I''d like to know the name of that book

And the Singleton is:
"Ensure a class only has one instance, and provide a global point of access to it."

So if you don''t need to ensure that there''s only one instance of your class, and you don''t need global access to it: DON''T USE IT.

It''s as simple as that.

As you said, you probably implemented some patterns without knowing it. Well congratulations! You just reinvented the wheel!
How much time did you spend "inventing solutions" when they are already tested and presented in the nice book Design Patterns, Elements of Reusable Object-Oriented Software ?

[edited by - Seriema on October 12, 2003 9:16:11 AM]

Seriously, do you even consider yourself as a programmer if you haven''t read Design Patterns by Gamma et al? i see that you are intentionally being half-assed dum-ass so I can turn thread into crapfest.

That book is mandatory like in every 101 programming class in even half decent college/universtity. Every post 95 book on design refers to that one.
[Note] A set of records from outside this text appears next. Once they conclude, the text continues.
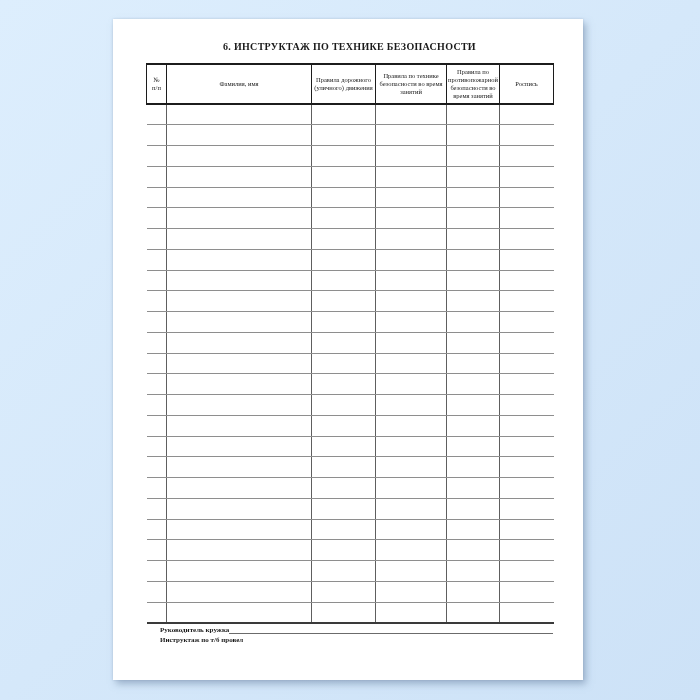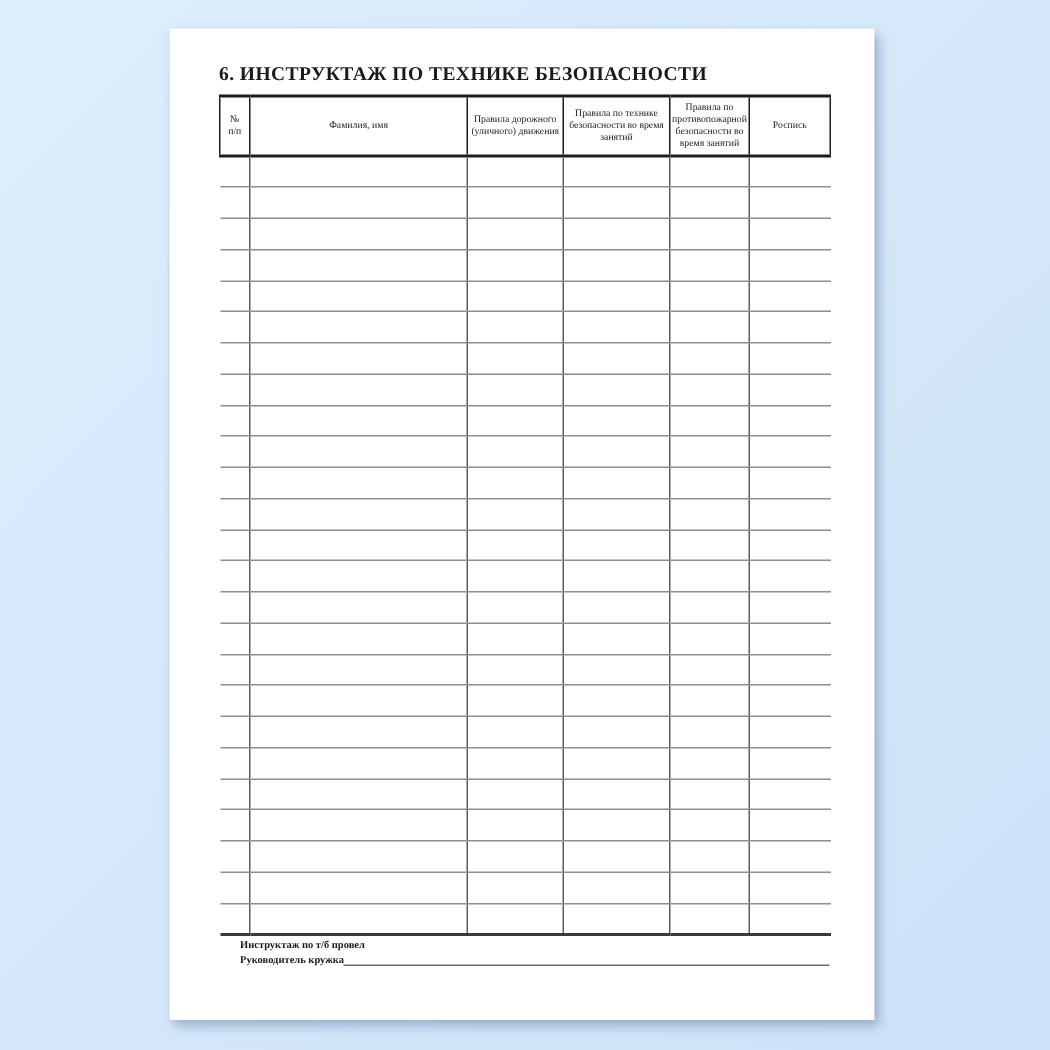--- a/index.html
+++ b/index.html
@@ -16,21 +16,21 @@
     position:relative;width:700px;height:700px;overflow:hidden;
     background:linear-gradient(135deg,var(--bg1) 0%,var(--bg2) 100%);
   }
   .paper{
     position:absolute;left:113px;top:19px;width:470px;height:661px;
     background:var(--paper);
     box-shadow:3px 4px 7px rgba(110,135,165,.55),0 0 2px rgba(130,150,175,.35);
   }
   .doc-title{
     position:absolute;left:33px;top:22px;width:407px;
-    text-align:left;font-weight:bold;font-size:13px;letter-spacing:.3px;
+    text-align:center;font-weight:bold;font-size:10px;letter-spacing:.3px;
     white-space:nowrap;
   }
   table.grid{
     position:absolute;left:33px;top:44px;width:407px;
     border-collapse:collapse;table-layout:fixed;
   }
   table.grid thead tr{height:40px;}
   table.grid th{
     border:1px solid var(--line-dark);
     border-top:2px solid var(--line-dark);
@@ -282,22 +282,22 @@
             <td></td>
             <td></td>
             <td></td>
             <td></td>
           </tr>
         </tbody>
     </table>
 
     <div class="footer">
       <div class="f-line">
-        <span>Инструктаж по т/б провел</span>
-      </div>
-      <div class="f-line">
         <span>Руководитель кружка</span>
         <span class="fill"></span>
       </div>
+      <div class="f-line">
+        <span>Инструктаж по т/б провел</span>
+      </div>
     </div>
 
   </div>
 </div>
 
 </body></html>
I never invented any solutions. They come naturally. I''m sorry if you do not have enough common sense to see what is best and what is not. 90% of design patterns is common sense. It is just that some people take it too seriously. Programming is a creative process. You can do it according some exact pattern. Sorry.

What comes to singleton? It is most worthless creation of computer science ever. Now, if you''d have read the book you were "namedropping" carefully enough, you''d probably notice, that when you are doing everything "right" you should not have any need for global instance, ever. Period. I agree that single instance of a class is useful, but then again the same book gives you another form to do it, which in my opinion is much more elegant. You may consider rewising the book, again if you missed it.

Still my point holds valid, there has never been a single case, where it would have been must to employ a design pattern. It is up to the programmer isn''t it.

If you can make your way through any other way, then you should probably re-consider your career or hobby.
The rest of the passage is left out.